Liar
Plot
Man-chul leads two lives, he is married to Myeong-sun and he is also living with Jeong-ae, a wealthy and sexy woman. One day he accidentilly catches an escaped convict, which then attracts un-needed attention to his life. In order to keep his secret from his two lovers, he and his best friend must lie to reporters, cops and neighbors and the situation just gets crazier and crazier with every lie.
Overall Series Review
Categorical Breakdown
The plot centers on a man’s personal moral failure (bigamy and lying), with the conflict arising from his individual deceit and the comedic fallout. Characters are judged solely by their actions and personality, with no narrative reliance on race, immutable characteristics, or an intersectional hierarchy. The cast is ethnically homogeneous and historically/culturally authentic to the South Korean setting without any forced diversity or race-swapping.
The film is a domestic South Korean farce that derives humor from an individual’s struggle to navigate social conventions and moral accountability within his own culture. There is no depiction of Korean civilization, institutions, or ancestors as fundamentally corrupt, racist, or morally inferior. The story takes place entirely within the South Korean home and society, treating it as the neutral, familiar setting for the comedy of errors.

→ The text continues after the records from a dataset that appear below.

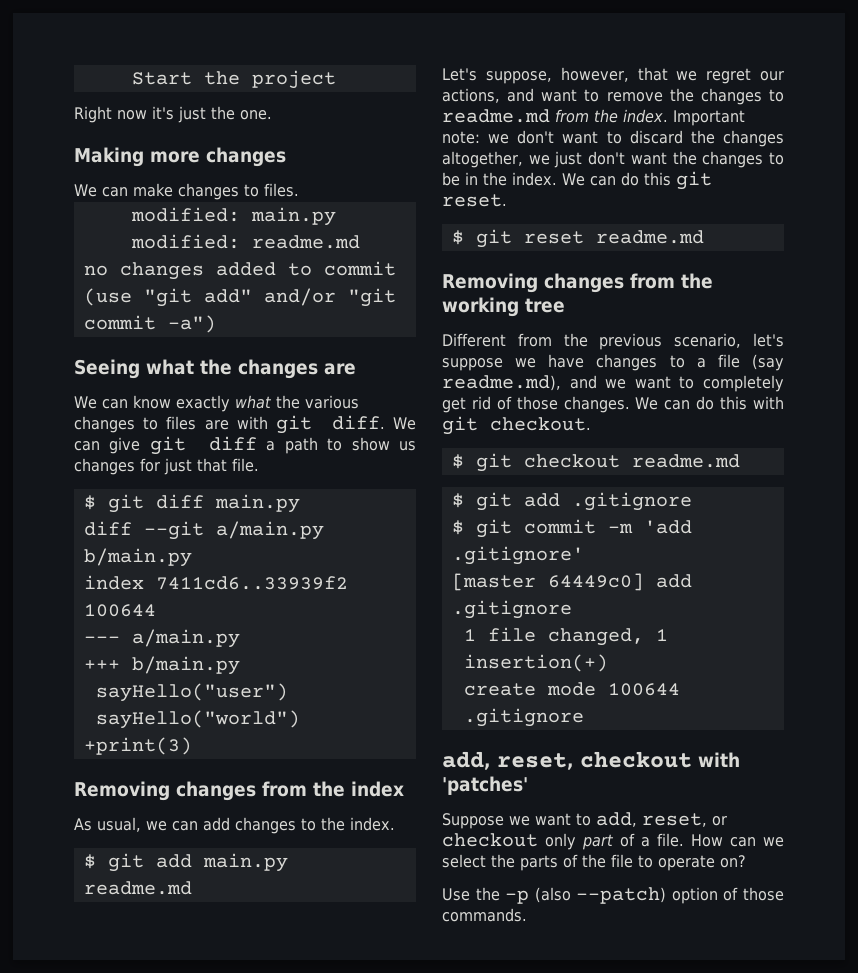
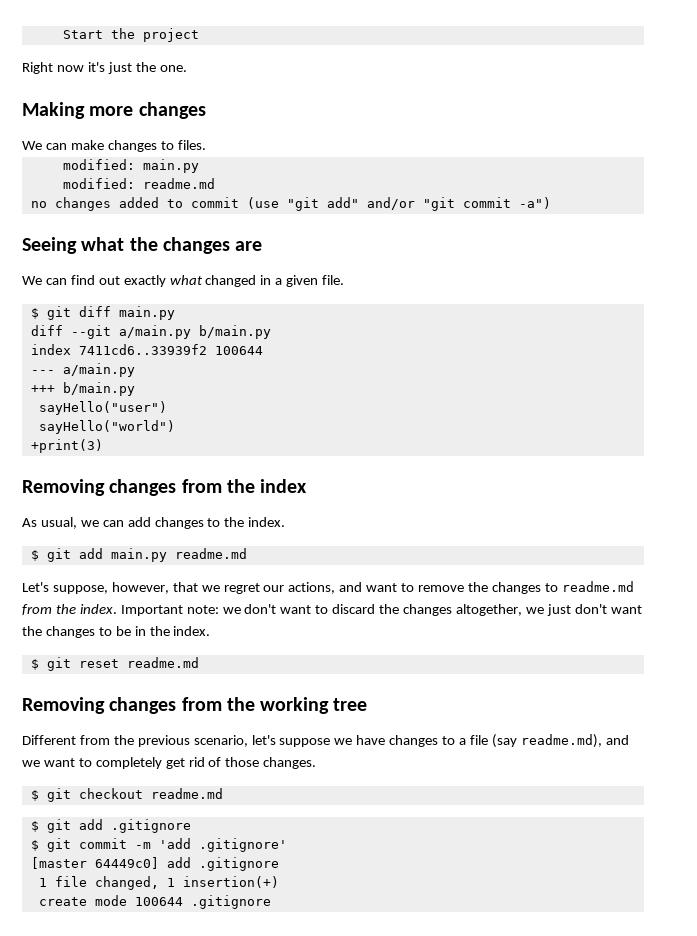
[132,395,359,412] [74,415,417,434] [74,436,416,455] [74,458,227,475] know exactly what the various changes to files are with git diff. We can give git diff a path to show us changes for just that -> [70,275,319,287] find out exactly what changed in a given
[562,171,712,190] [442,194,507,207] We can do this git reset. -> (211, 631) none
[635,396,784,410] [442,416,591,435] We can do this with git checkout. -> (317, 763) none
[442,751,740,770] [442,776,528,795] [442,812,727,829] [442,833,784,850] [442,854,746,871] [442,887,784,904] [442,908,527,922] // add, reset, checkout with 'patches' // Suppose we want to add, reset, or checkout only part of a file. How can we select the parts of the file to operate on? // Use the -p (also --patch) option of those commands. -> (271, 902) none

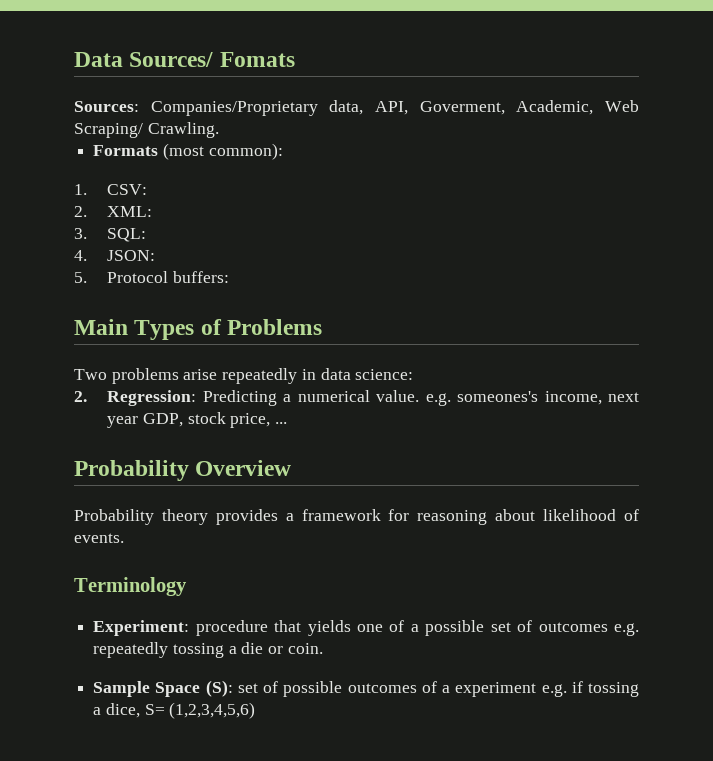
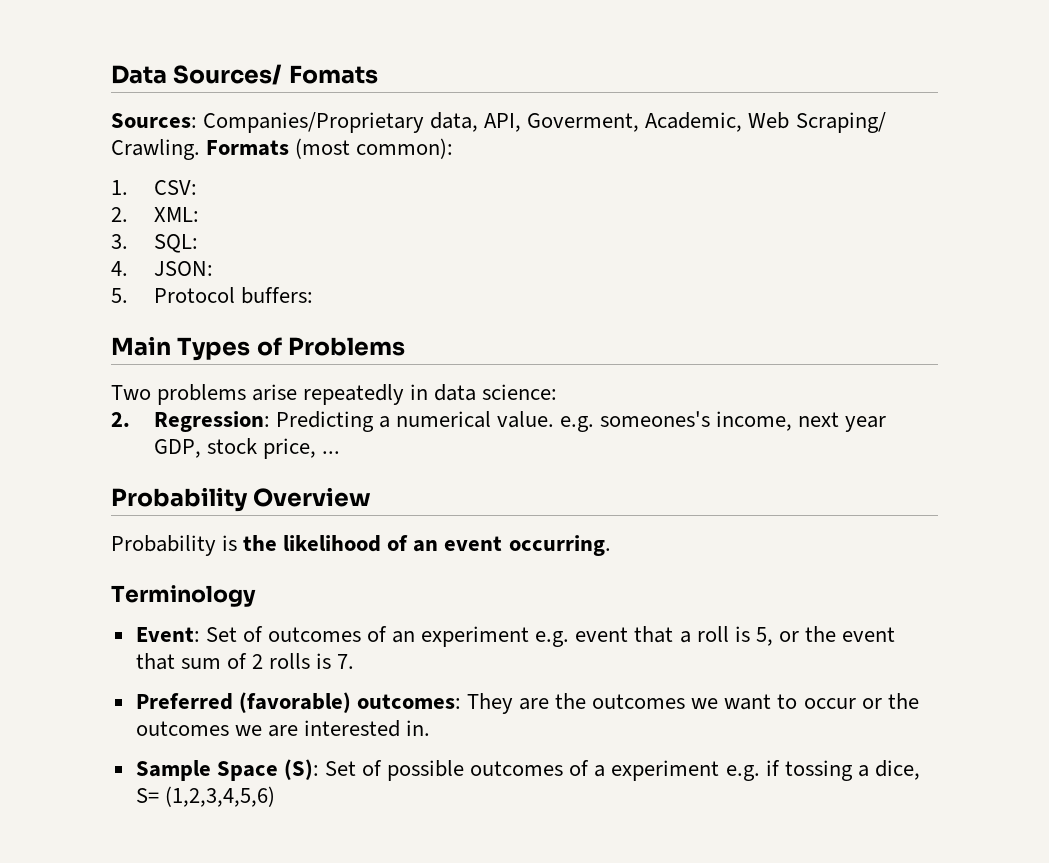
(219, 130) // -> (200, 149) none
[161,509,640,525] [74,533,124,543] [74,577,187,596] [93,620,639,636] [93,642,323,658] theory provides a framework for reasoning about likelihood of events. // Terminology // Experiment: procedure that yields one of a possible set of outcomes e.g. repeatedly tossing a die or coin. -> [222,535,611,556] [111,585,256,607] [135,626,895,647] [135,653,355,670] [135,692,919,714] [135,720,431,737] is the likelihood of an event occurring. // Terminology // Event: Set of outcomes of an experiment e.g. event that a roll is 5, or the event that sum of 2 rolls is 7. // Preferred (favorable) outcomes: They are the outcomes we want to occur or the outcomes we are interested in.
[237,683,258,693] set -> [324,761,356,776] Set

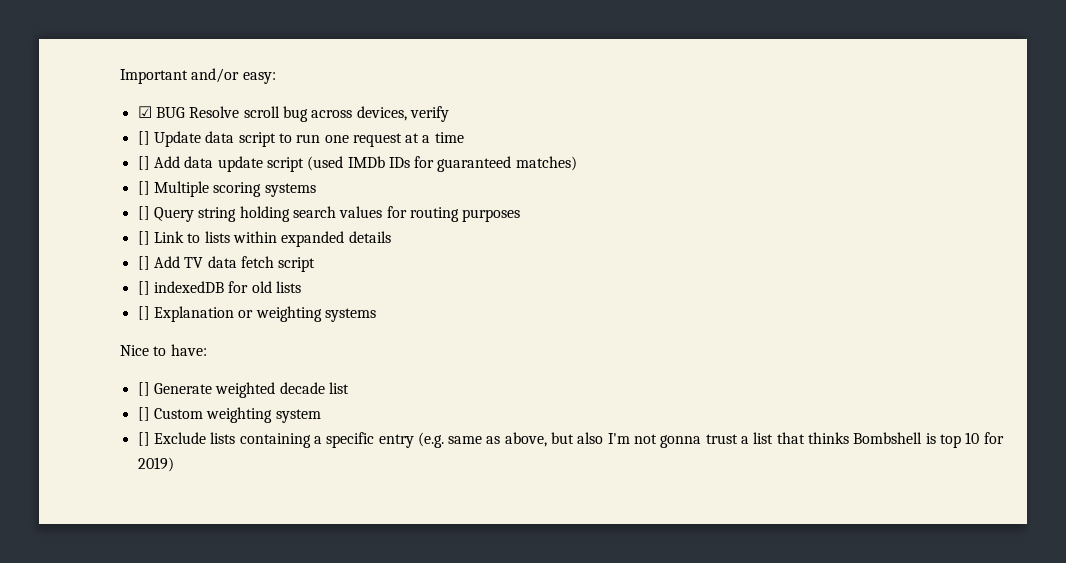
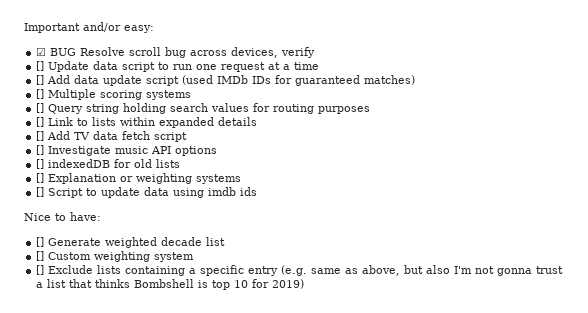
(316, 264) none -> [36,145,218,156] // [] Investigate music API options
(376, 315) none -> [36,187,258,198] // [] Script to update data using imdb ids

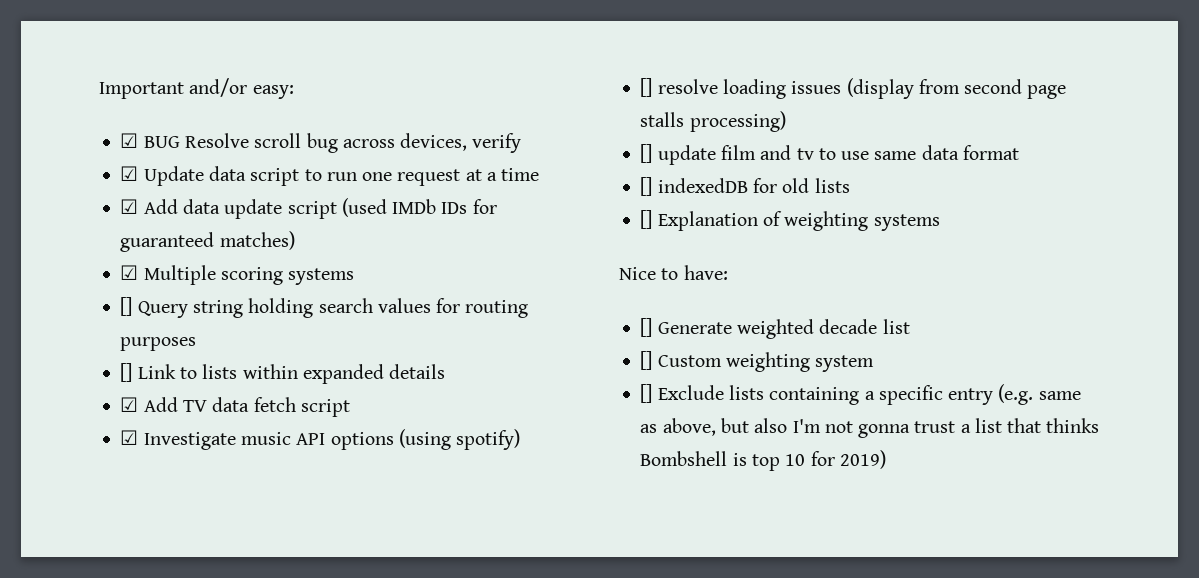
[36,61,45,71] [] -> [120,166,139,181] ☑
[36,75,45,85] [] -> [120,199,139,214] ☑
[36,89,45,99] [] -> [120,265,139,280] ☑
[36,131,45,141] [] -> [120,397,139,412] ☑
[36,145,45,155] [] -> [120,430,139,445] ☑
(218, 151) none -> [398,429,521,450] [640,78,1067,99] [640,111,786,132] [640,144,1019,165] (using spotify) // [] resolve loading issues (display from second page stalls processing) // [] update film and tv to use same data format
[120,176,134,182] or -> [762,211,782,226] of
[36,187,258,198] // [] Script to update data using imdb ids -> (940, 222) none

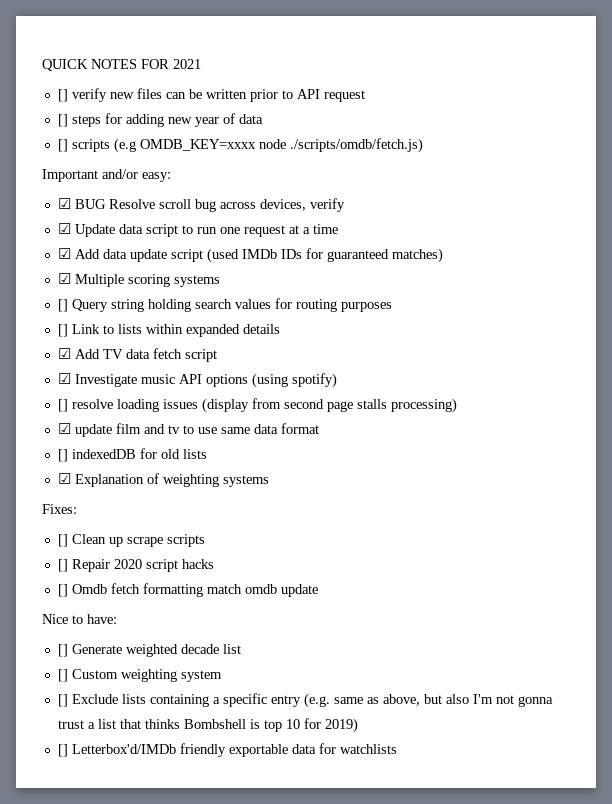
(99, 90) none -> [42,59,201,71] [57,88,365,102] [57,113,263,127] [57,138,423,153] QUICK NOTES FOR 2021 // [] verify new files can be written prior to API request // [] steps for adding new year of data // [] scripts (e.g OMDB_KEY=xxxx node ./scripts/omdb/fetch.js) //
[640,144,653,163] [] -> [57,423,71,434] ☑
[640,210,653,229] [] -> [57,473,71,484] ☑
(940, 222) none -> [42,504,77,514] [57,534,205,547] [57,559,214,572] [57,583,318,597] // Fixes: // [] Clean up scrape scripts // [] Repair 2020 script hacks // [] Omdb fetch formatting match omdb update
(886, 459) none -> [57,743,397,757] // [] Letterbox'd/IMDb friendly exportable data for watchlists

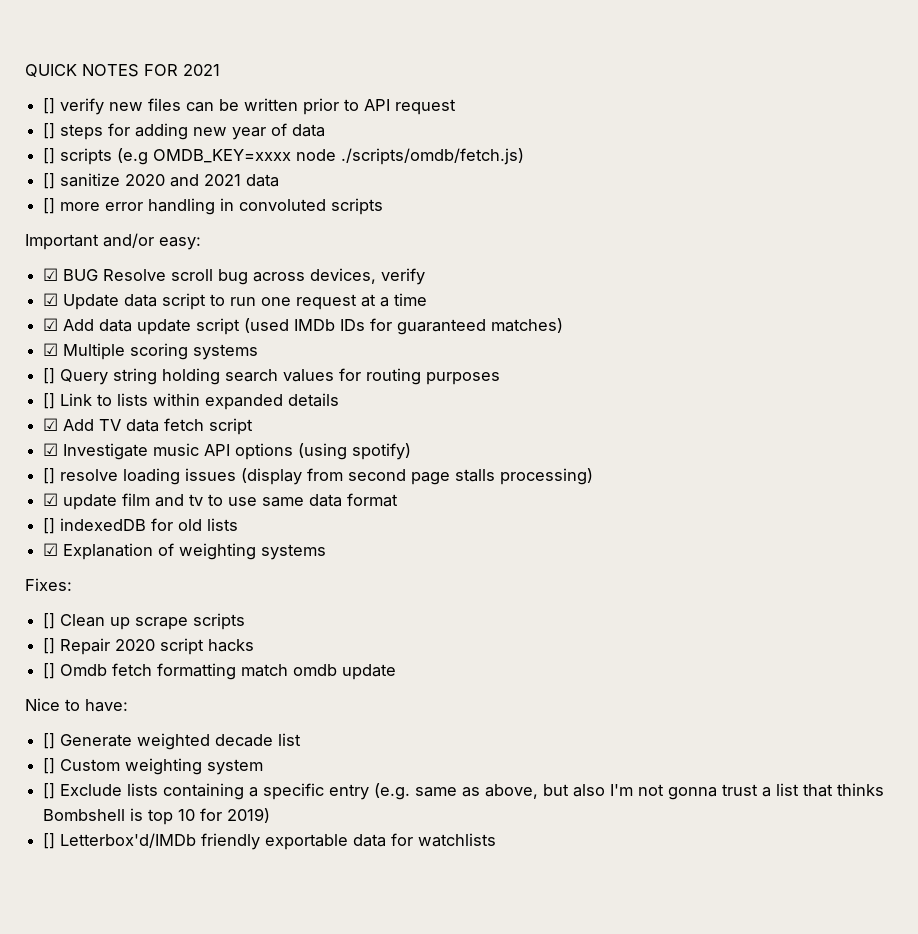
(423, 145) none -> [43,173,280,189] [43,198,384,215] // [] sanitize 2020 and 2021 data // [] more error handling in convoluted scripts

The female characters, Myeong-sun and Jeong-ae, are victims of the male lead’s deception, which is the source of the comedic conflict. While the male protagonist is depicted as a morally failing liar, he is not intentionally emasculated or presented as a bumbling idiot in all aspects, only as a liar struggling to maintain his cover. The central situation is antithetical to the nuclear family, but the plot’s moral thrust is to expose and punish the lie, not to celebrate anti-natalism or an explicit 'Girl Boss' narrative. Women are active participants in the drama, but the focus is on the man’s predicament.
The narrative is a traditional heterosexual love triangle (or square, with the lie) and a domestic farce. The plot centers entirely on male-female relationships and the conventional nuclear family structure (which the protagonist is failing to uphold). No elements of queer theory, alternative sexualities, gender ideology, or deconstruction of the nuclear family are present in the story.
The core theme of the movie is the universal moral consequence of lying and infidelity, which is treated as an objective, recognizable wrong that leads to chaos. The narrative acknowledges a clear objective truth—the lie must be exposed—and a moral law that the protagonist violates. There is no commentary on religion, no vilification of faith, and no embrace of explicit moral relativism.